Per il resto, si tratta di un compendio della classica scrittura di Hackett: brani dal piglio aggressivo come l’iniziale “People of the Smoke”, “Taking you Down” o il singolo “Circo Inferno”, orientaleggiante nelle melodie e roboante nel ritmo, impreziosita da un ottimo assolo di sax; accanto a questi, episodi dal sapore epico e ad alto contenuto orchestrale: “Enter the Ring” è senza dubbio la migliore in questo senso, con la bella voce di Amanda Lehmann ed un suggestivo intervento del flauto, che va ad inserirsi su atmosfere che ricordano da vicino certe cose di Selling England by the Pound (“The Battle of Epping Forest” soprattutto), ma anche “Get me Out” è notevole, soprattutto perché è uno di quei momenti in cui Hackett si ricorda di essere anche un chitarrista validissimo, oltre che un autore di canzoni.

 

La seconda parte del disco è in generale quella più intensa ed elaborata, quella dove le radici Progressive del suo autore vengono fuori maggiormente ma anche quella in cui orchestrazioni e inserti cameristici sono portati al massimo dell’espressività. “Ghost Moon and Living Love” è in questo senso l’apice dell’intero lavoro, il pezzo più lungo e complesso, una ballata intensa ed ispirata dove sono presenti tutti gli ingredienti che hanno reso grande la proposta di Hackett e dove tutto, dalla melodia alla parte solista, alle soluzioni di arrangiamento, funziona a meraviglia. Per non parlare poi dell’accoppiata “Into the Nightwhale”/“Wherever You Are”, grande impatto unito ad orchestrazioni epiche, in qualche modo sintesi perfetta di quanto ascoltato in precedenza.
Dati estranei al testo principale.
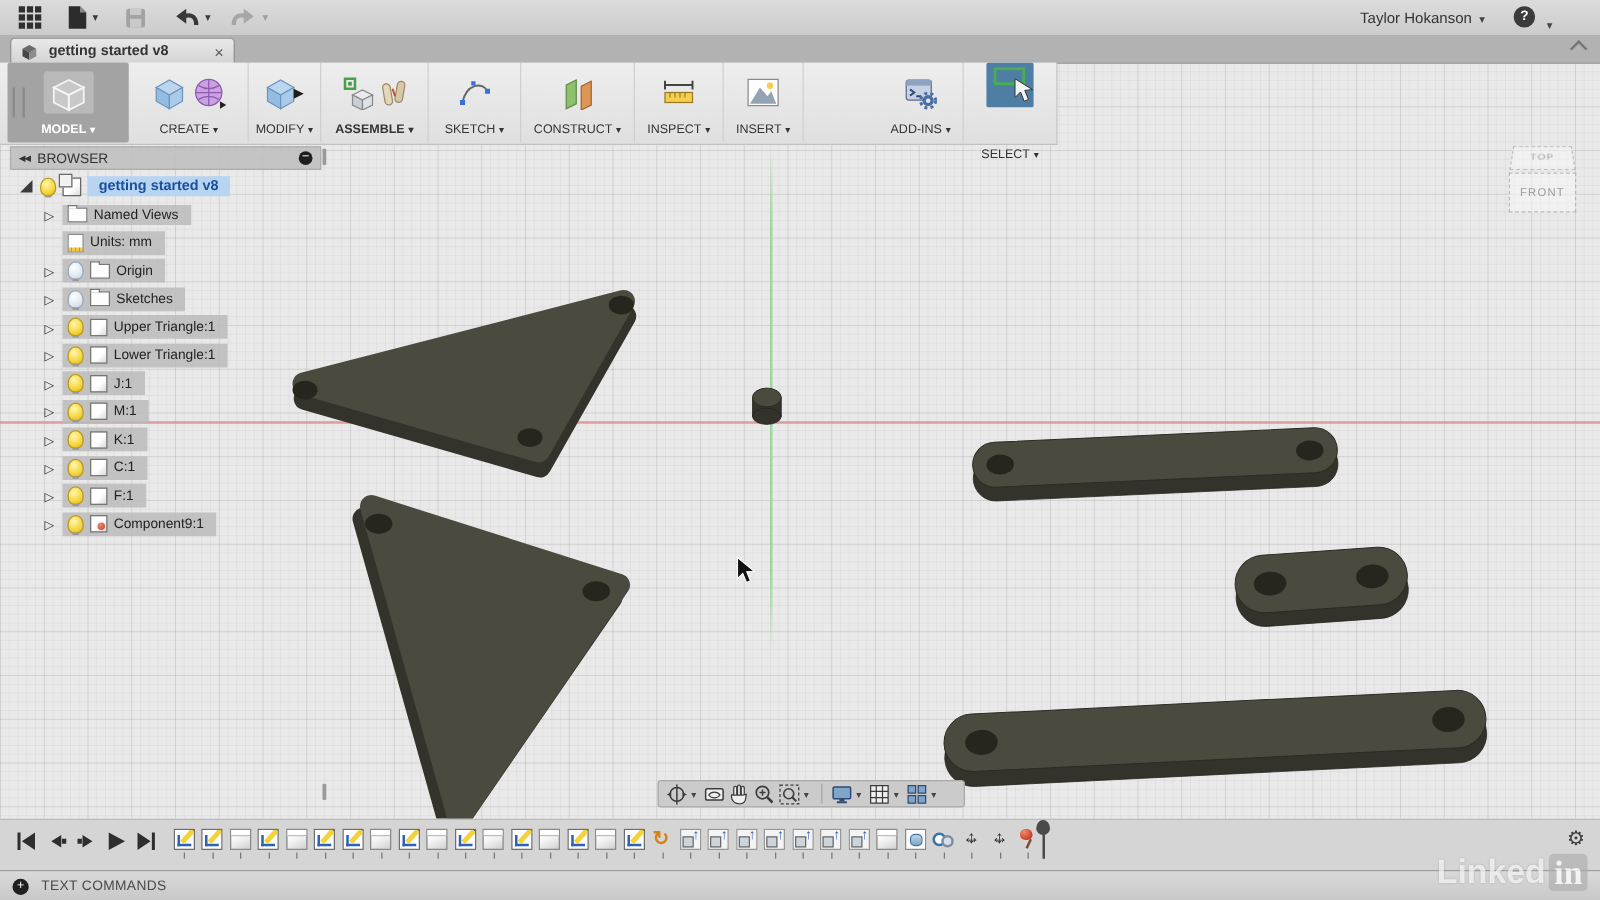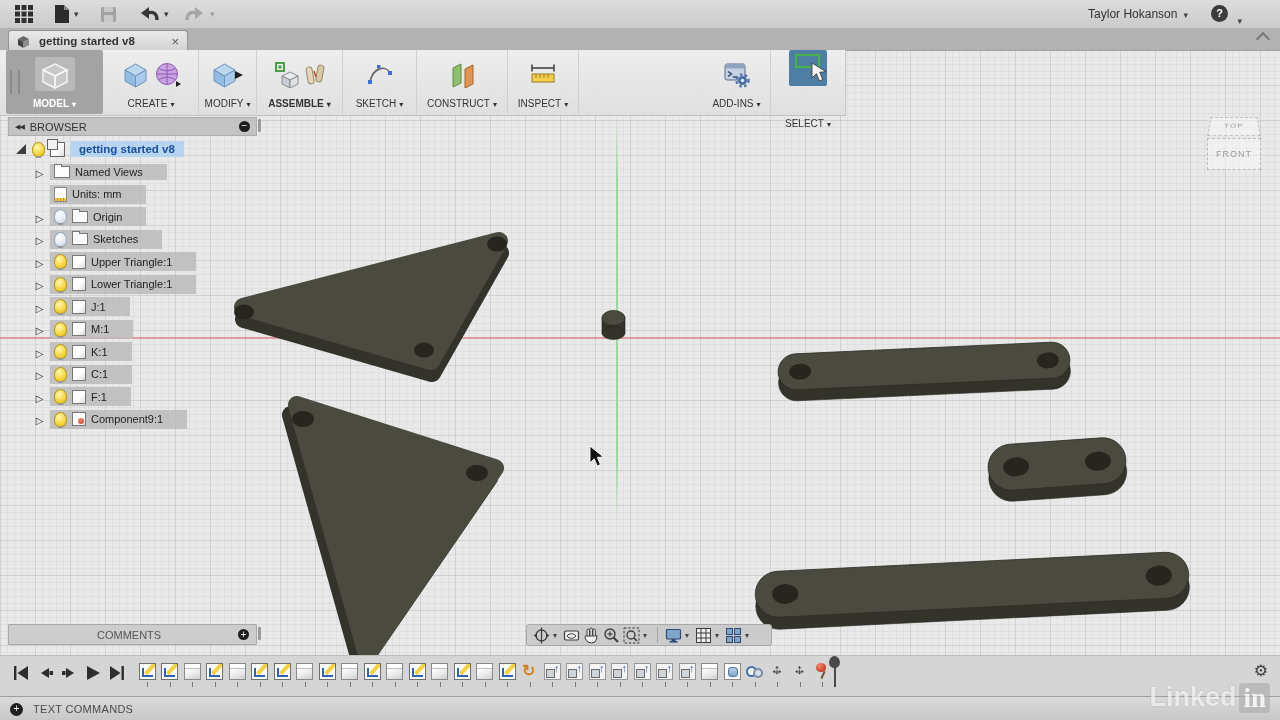"INSERT" div.tgroup { html: none -> <div> <div> <svg> <rect></rect> <polygon></polygon> <circle></circle> </svg> </div> <div>INSERT</div> </div> }
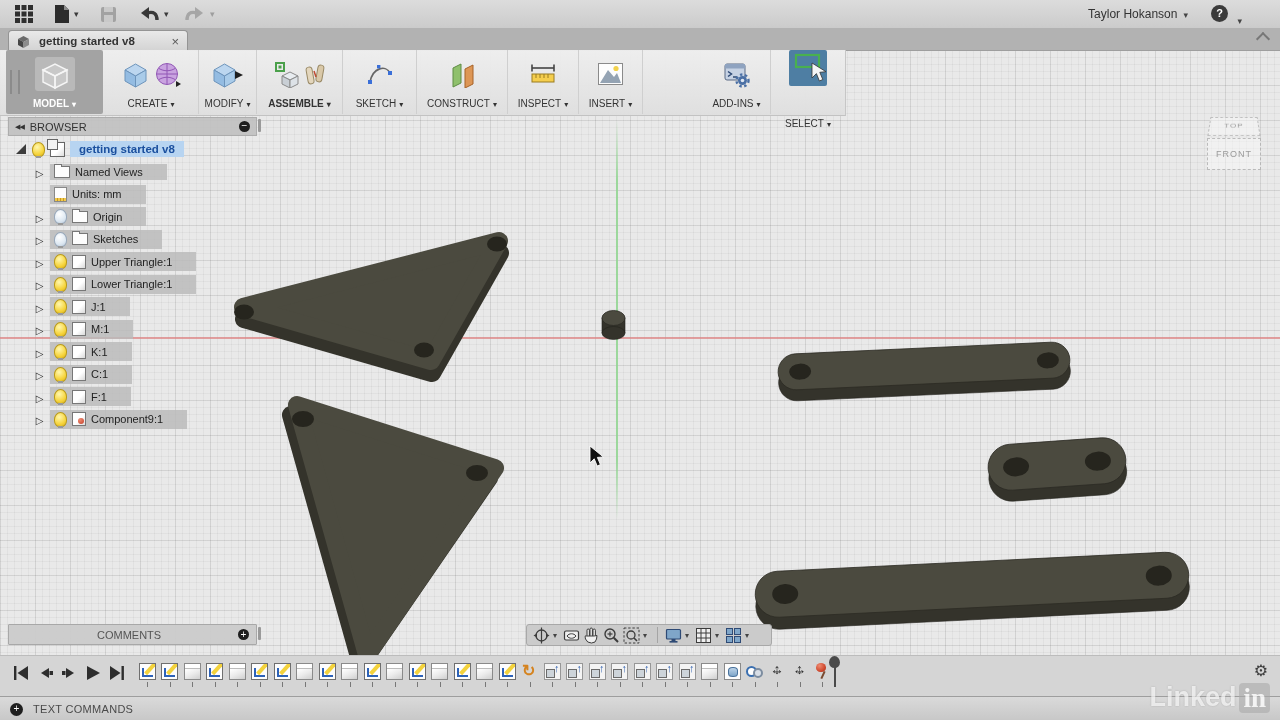"Named Views" .chip { padding: 2px 24px 2px 4px -> 2px 10px 2px 4px }
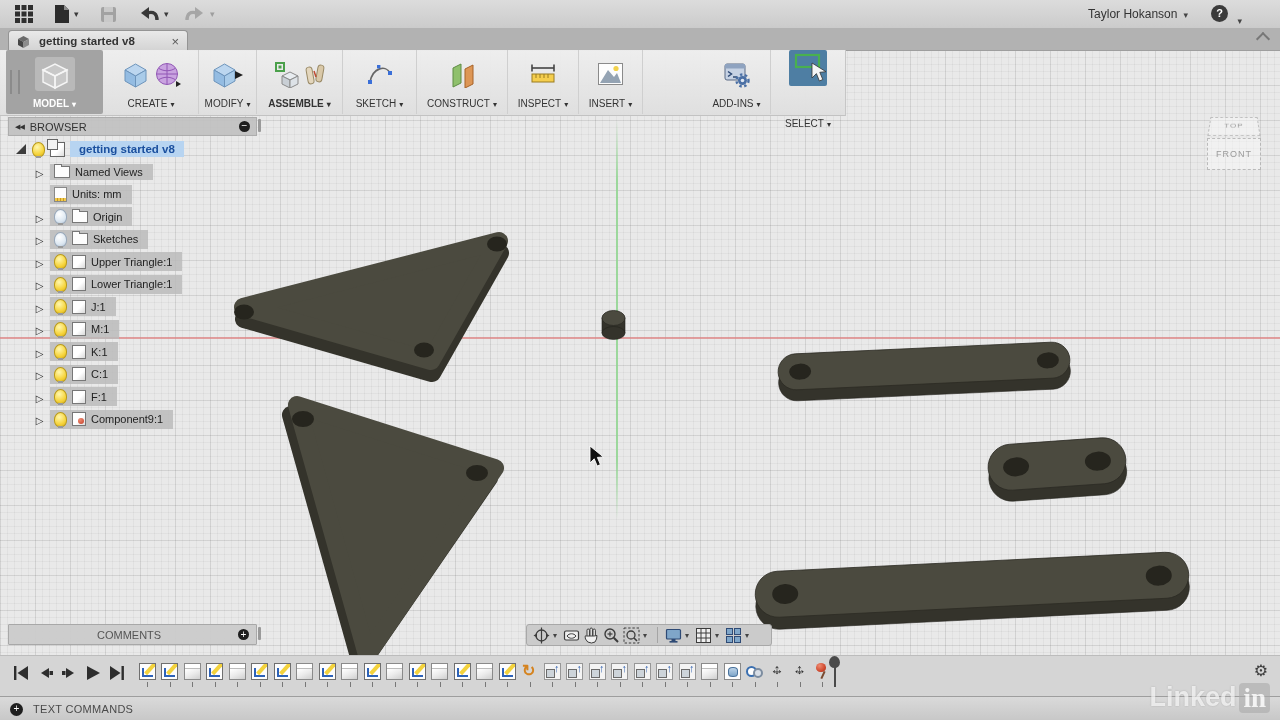"COMMENTS" div { html: <div> <span>COMMENTS</span> <span></span> </div> -> none }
Titoli di coda affidati alla strumentale “White Dove”, composizione per chitarra classica che non aggiunge nulla ma che ci aiuta a congedarci dalla storia attraverso un’operazione di defaticamento.

 

Non si possono chiedere chissà quali svolte stilistiche ad un musicista ultra settantenne che da anni fa semplicemente quel che gli viene meglio. Di conseguenza, l’obiezione che si tratti della “solita roba” non regge proprio: certo, è sempre la solita roba ed è un disco solo per appassionati di un certo genere, ma è allo stesso modo la conferma che l’ispirazione dell’ex Genesis (sempre che abbia ancora senso chiamarlo così) va addirittura migliorando con l’età.

Sarebbe bello, anche per la forma particolare che ha, ascoltare questo nuovo disco per intero, nel tour che partirà dopo l’estate e che toccherà l’Italia a novembre. Purtroppo è già stato annunciato che a questo giro sarà la volta delle celebrazioni di The Lamb Lies Down on Broadway, per cui temo che ci toccherà assistere all’ennesima (per quanto magnifica) rievocazione di quel periodo, col nuovo materiale relegato ad un paio di canzoni se andrà bene. Ce lo faremo andare bene lo stesso ma per quanto mi riguarda continua ad essere una decisione incomprensibile.